The African Cush is best known; but there were Cushites in Asia. The "land of Cush" of Gen., ii, 13 (Heb. text), watered by the Gehon, one of the four rivers of Paradise, was doubtless in Asia. Regma, Saba, and Dadan (Gen., x, 7) were in Arabia. The Madianite wife of Moses, Sephora, is called a Cushite (Ex., ii, 16, 21; Num., xii, 1-Heb. text). Nemrod, son of Cush, rules over cities in the valleys of the Euphrates and Tigris (Gen., x, 8-12).
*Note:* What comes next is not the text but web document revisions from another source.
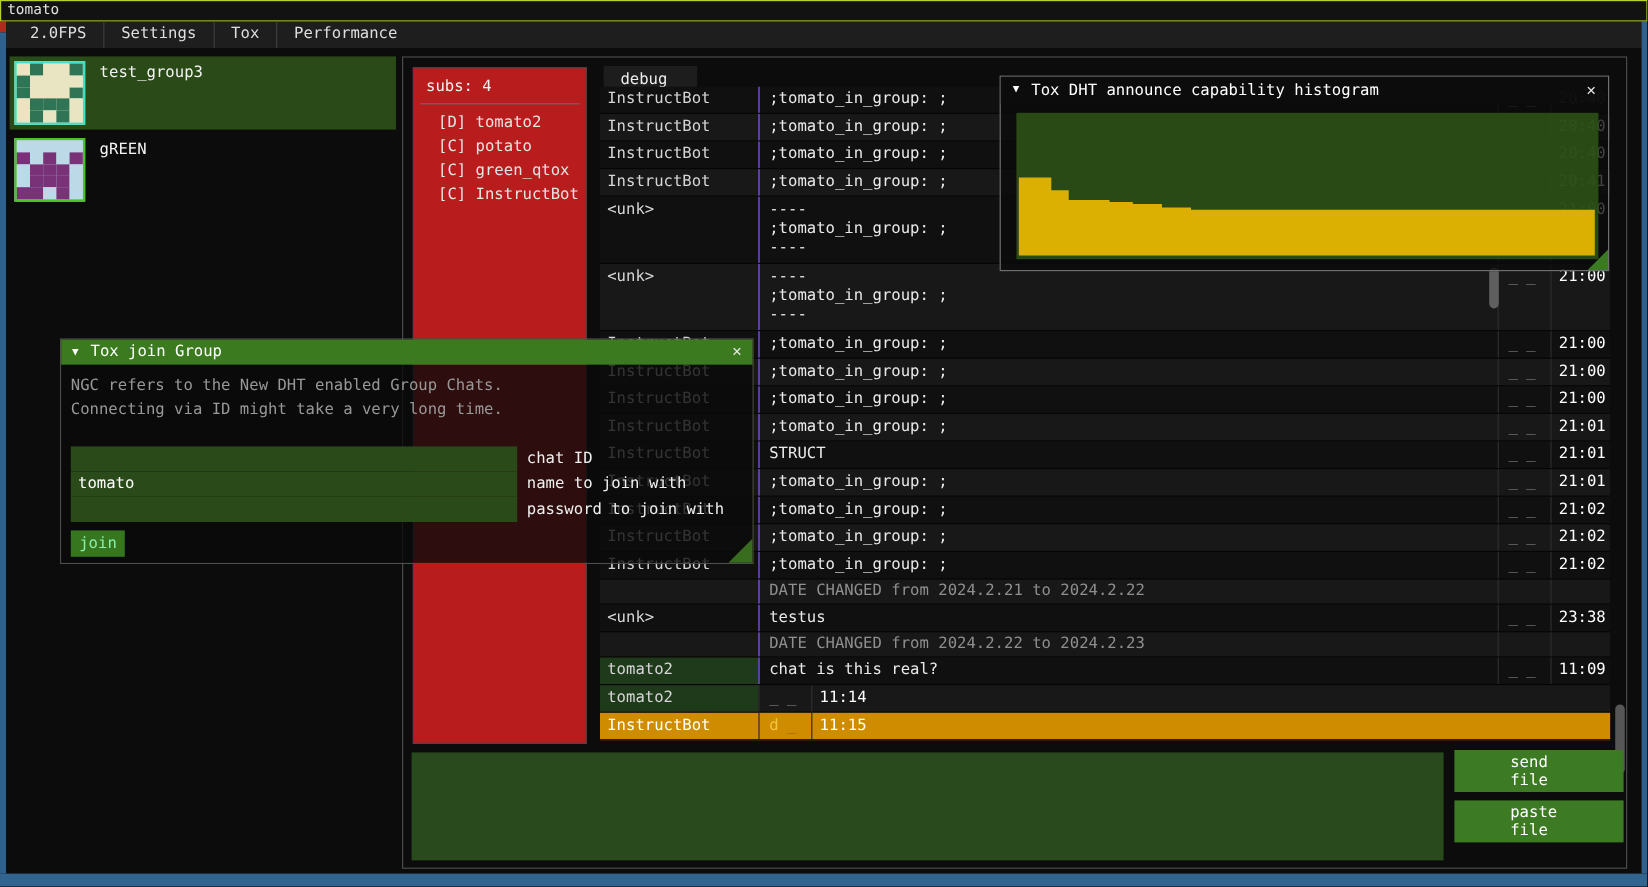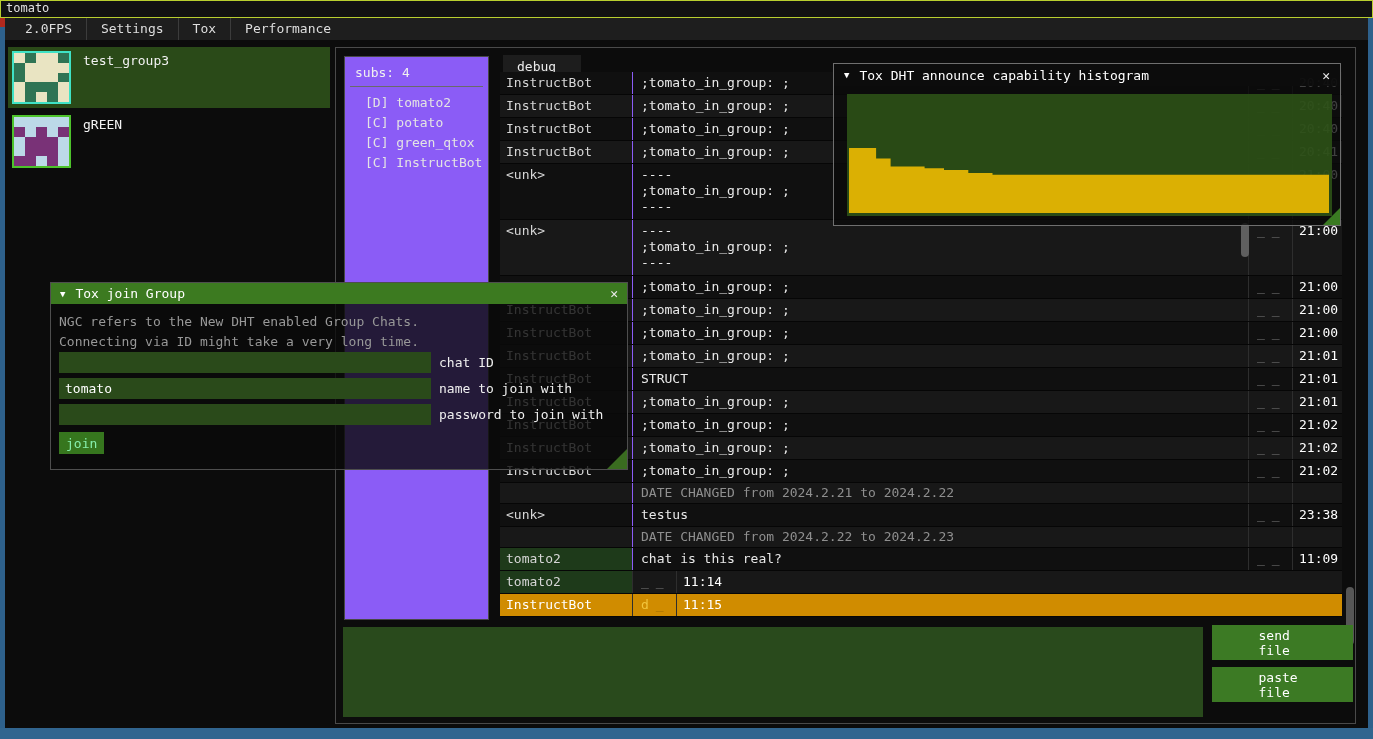--- a/index.html
+++ b/index.html
@@ -29,7 +29,7 @@
   .main-border{position:absolute;left:335px;top:47px;width:1021px;height:677px;
                border:1px solid #4a4a4a;box-sizing:border-box;}
   .subs{position:absolute;left:344px;top:56px;width:145px;height:564px;border:1px solid #474747;
-        box-sizing:border-box;background:#8b5cf6;}
+        box-sizing:border-box;background:#b91c1c;}
   .subs-title{padding:8px 0 6px 10px;color:#f0f0f0;}
   .subs-sep{height:1px;background:#6a6a6a;margin:0 5px;}
   .subs-list{list-style:none;margin:6px 0 0 12px;padding:0;}

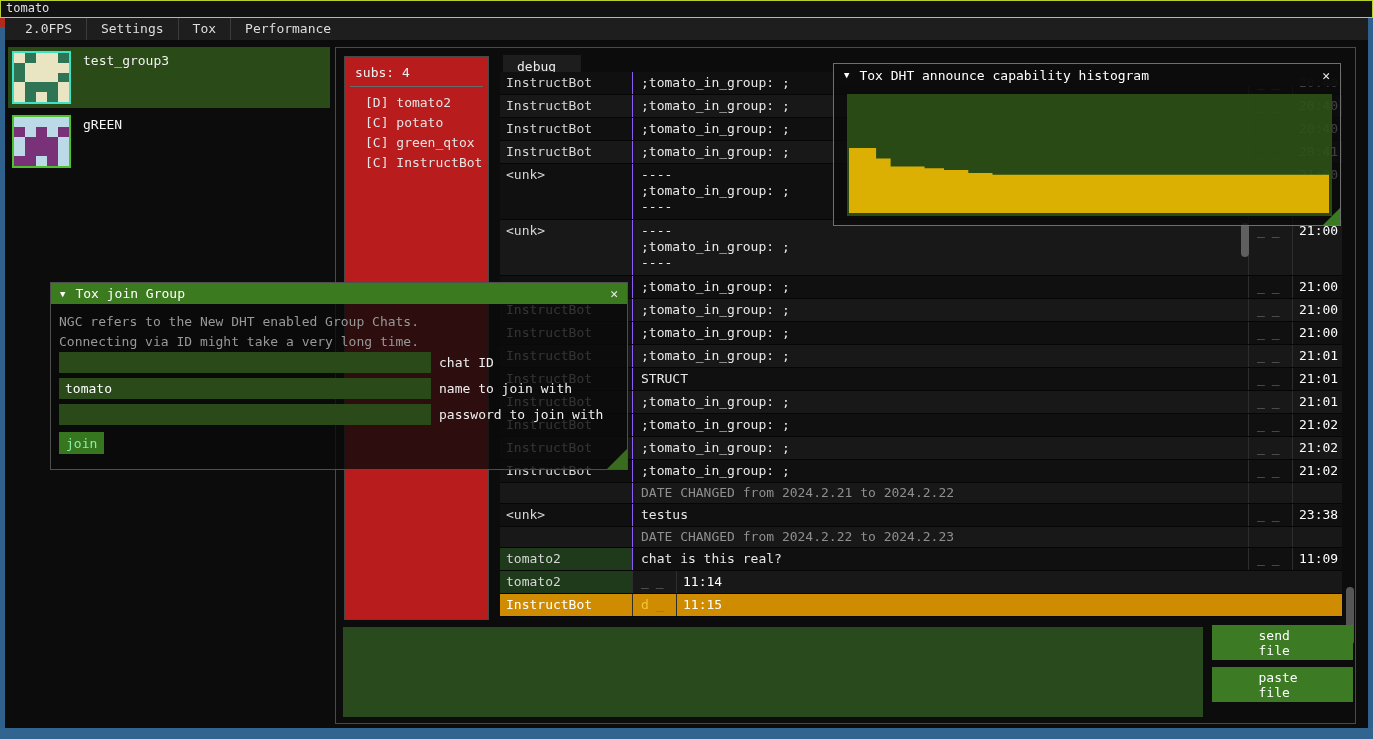--- a/index.html
+++ b/index.html
@@ -82,7 +82,7 @@
   .wt-close{margin-left:auto;color:#ececec;font-size:13px;}
   .jbody{position:relative;height:165px;background:rgba(10,10,10,0.80);padding:8px;box-sizing:border-box;}
   .jintro{color:#989898;line-height:20px;margin:0;white-space:pre;}
-  .jfields{display:flex;flex-direction:column;gap:5px;}
+  .jfields{margin-top:20px;display:flex;flex-direction:column;}
   .jfield{display:flex;align-items:center;}
   .jfield input{width:372px;height:21px;background:#2a4a1a;border:none;color:#fff;font:inherit;
                 padding:0 6px;box-sizing:border-box;outline:none;}

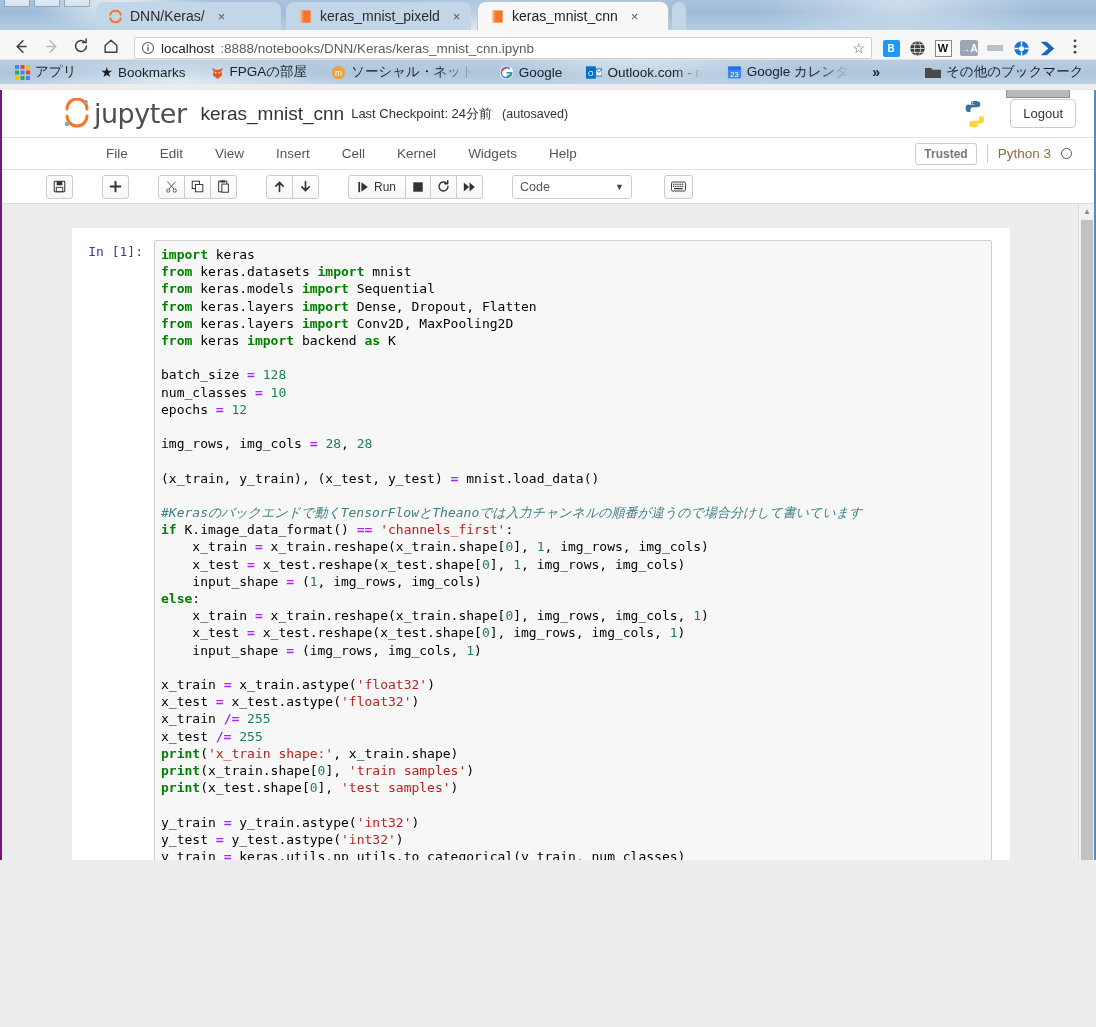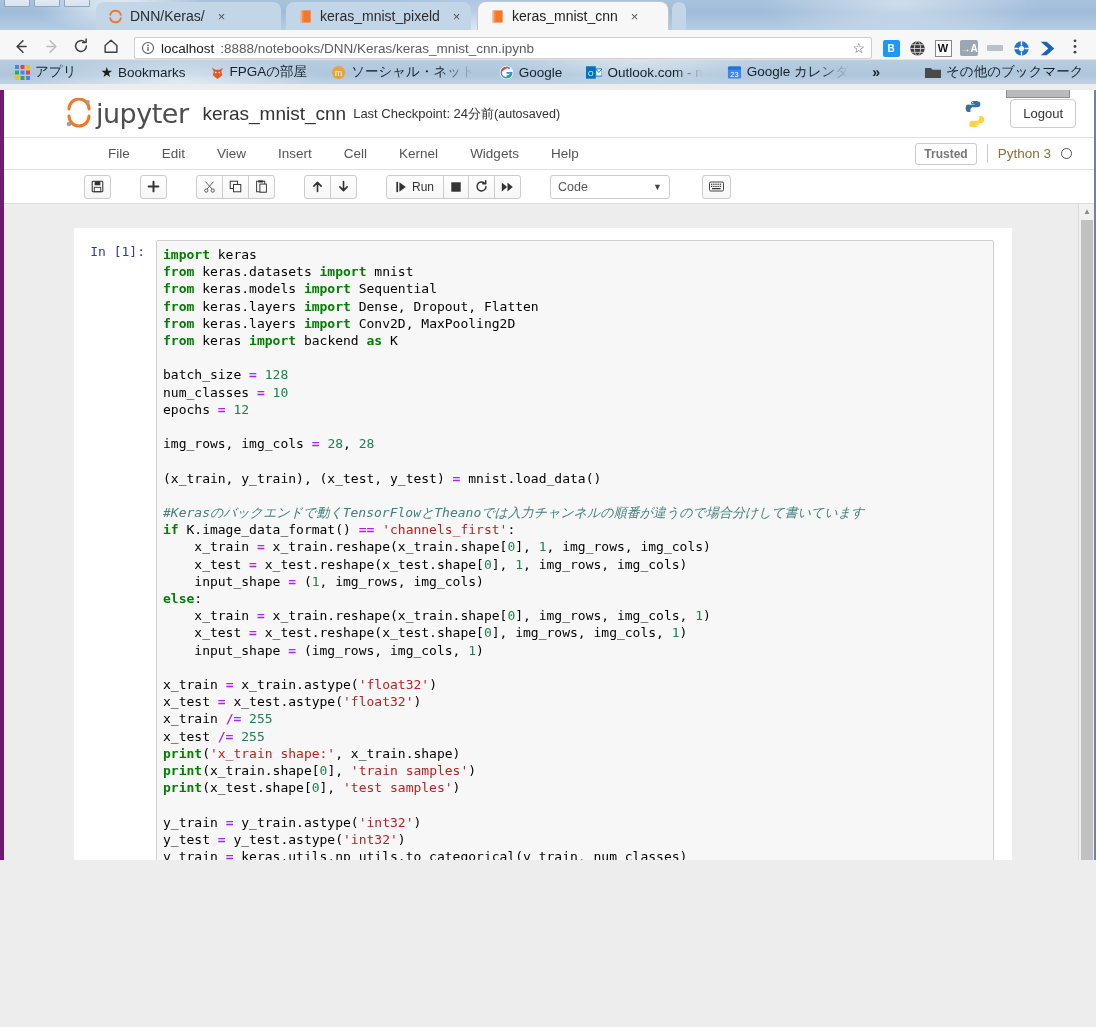--- a/index.html
+++ b/index.html
@@ -85,7 +85,7 @@
   
   .page {
     position:absolute; left:0; top:90px; width:1096px; height:770px;
-    background:#0ea5e9; border-left:4px solid #701a75; border-right:2px solid #5b89b4;
+    background:#0ea5e9; border-left:2px solid #701a75; border-right:2px solid #5b89b4;
     overflow:hidden;
   }
   .jheader { height:47px; background:#fff; display:flex; align-items:center; padding:0 18px 0 60px; }

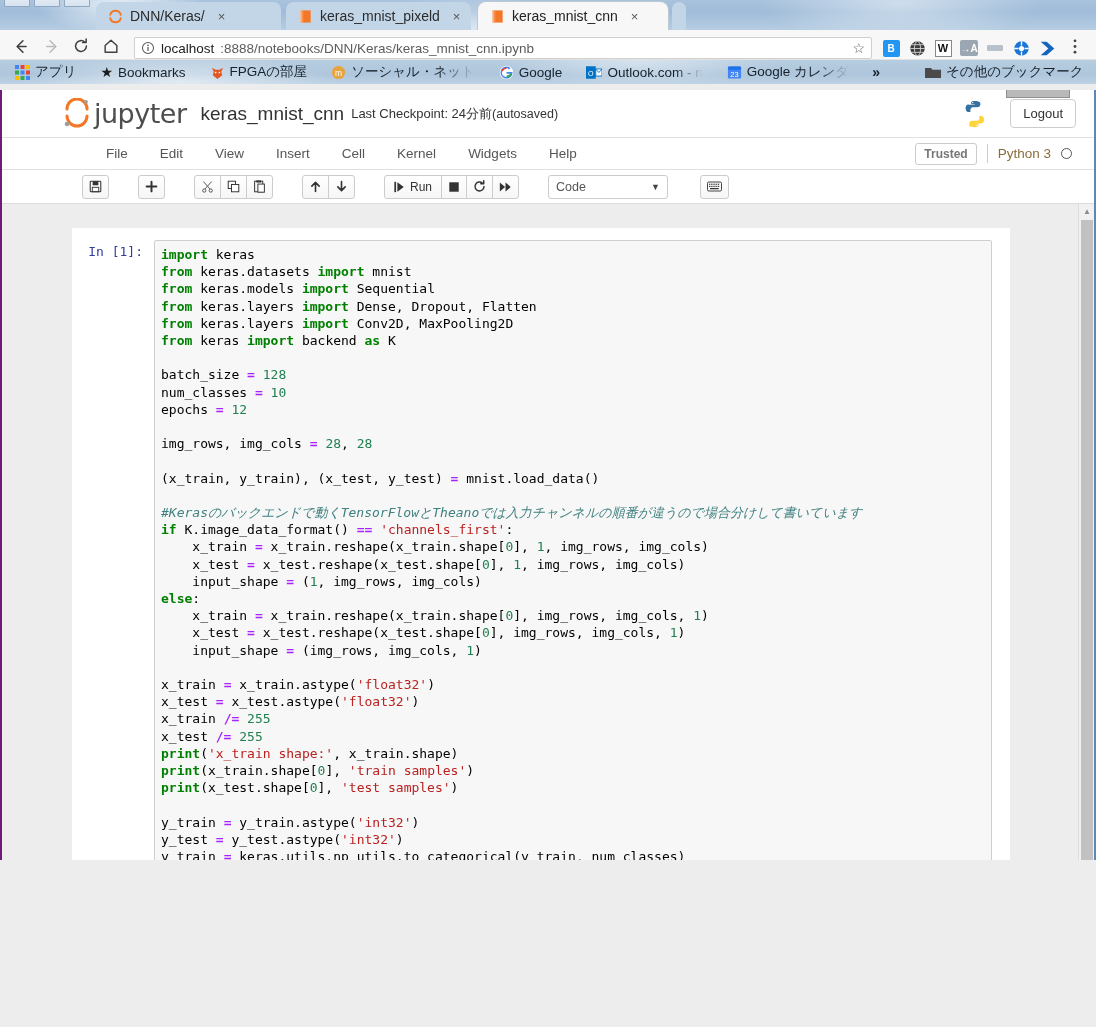--- a/index.html
+++ b/index.html
@@ -93,7 +93,7 @@
   .jlogo .jtext { font-size:27px; color:#4e4e4e; letter-spacing:-.5px; font-family:"DejaVu Sans", sans-serif; }
   .nbname { font-size:19px; color:#333; margin-left:14px; }
   .ckpt { font-size:13px; color:#333; margin-left:7px; }
-  .autosaved { font-size:12.5px; color:#333; }
+  .autosaved { font-size:12.5px; color:#333; margin-left:10px; }
   .jright { margin-left:auto; display:flex; align-items:center; gap:20px; }
   .logout-btn {
     border:1px solid #ccc; border-radius:4px; background:#fff;

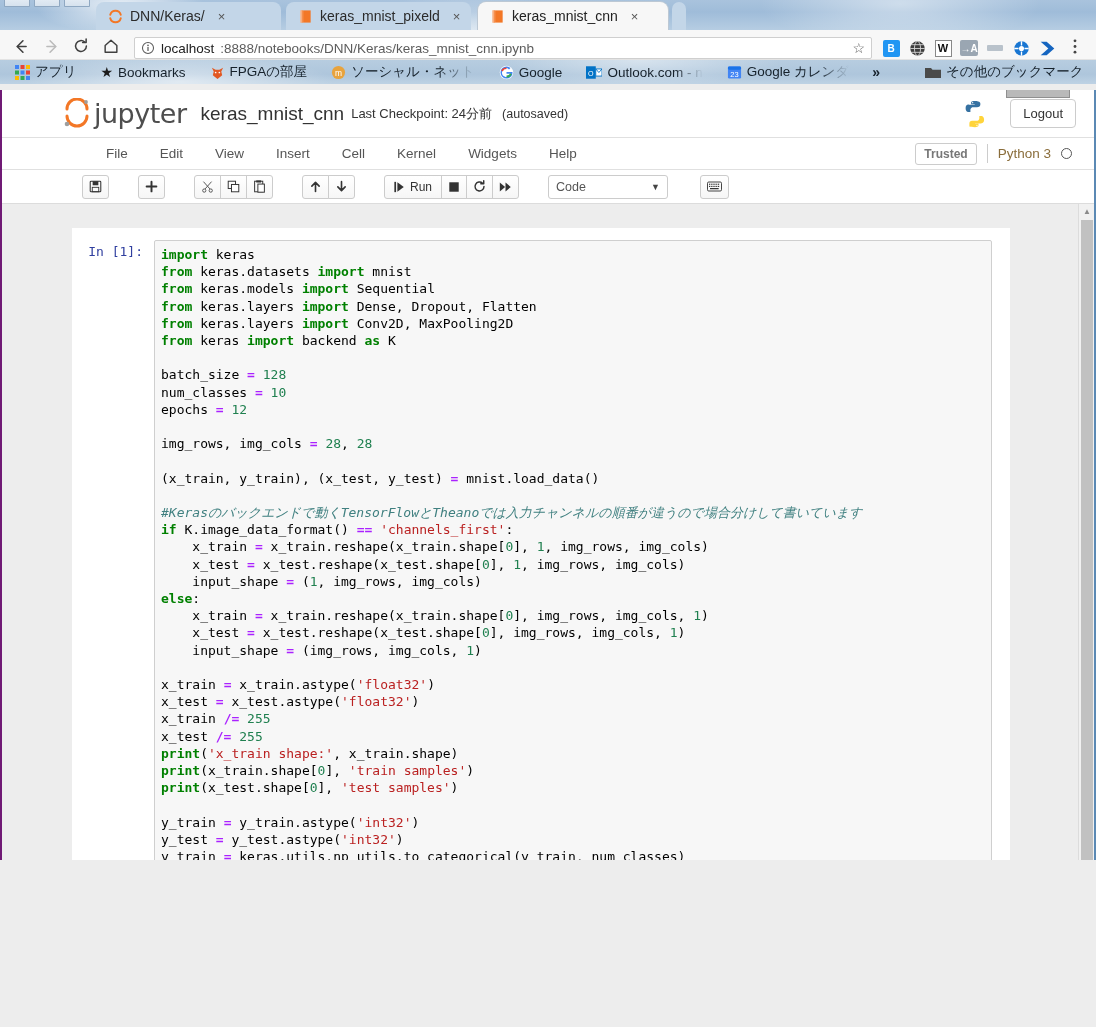--- a/index.html
+++ b/index.html
@@ -113,7 +113,7 @@
 
   .toolbar {
     height:34px; background:#fff; border-bottom:1px solid #dcdcdc;
-    display:flex; align-items:center; padding-left:80px; gap:16px;
+    display:flex; align-items:center; padding-left:44px; gap:16px;
   }
   .tgroup { display:flex; margin-right:13px; }
   .tbtn {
This text points to the foundation of the first empire in this region by Cushites. It is chiefly the relics of a Semitic civilization that have been brought to light by archæological discoveries. But traces are not lacking, according to competent scholars, of an older civilization.
RAWLINSON, Five Great Monarchies (London, 1879), I, iii; MASPERO, Histoire ancienne des peuples de l'Orient (Paris. 1905).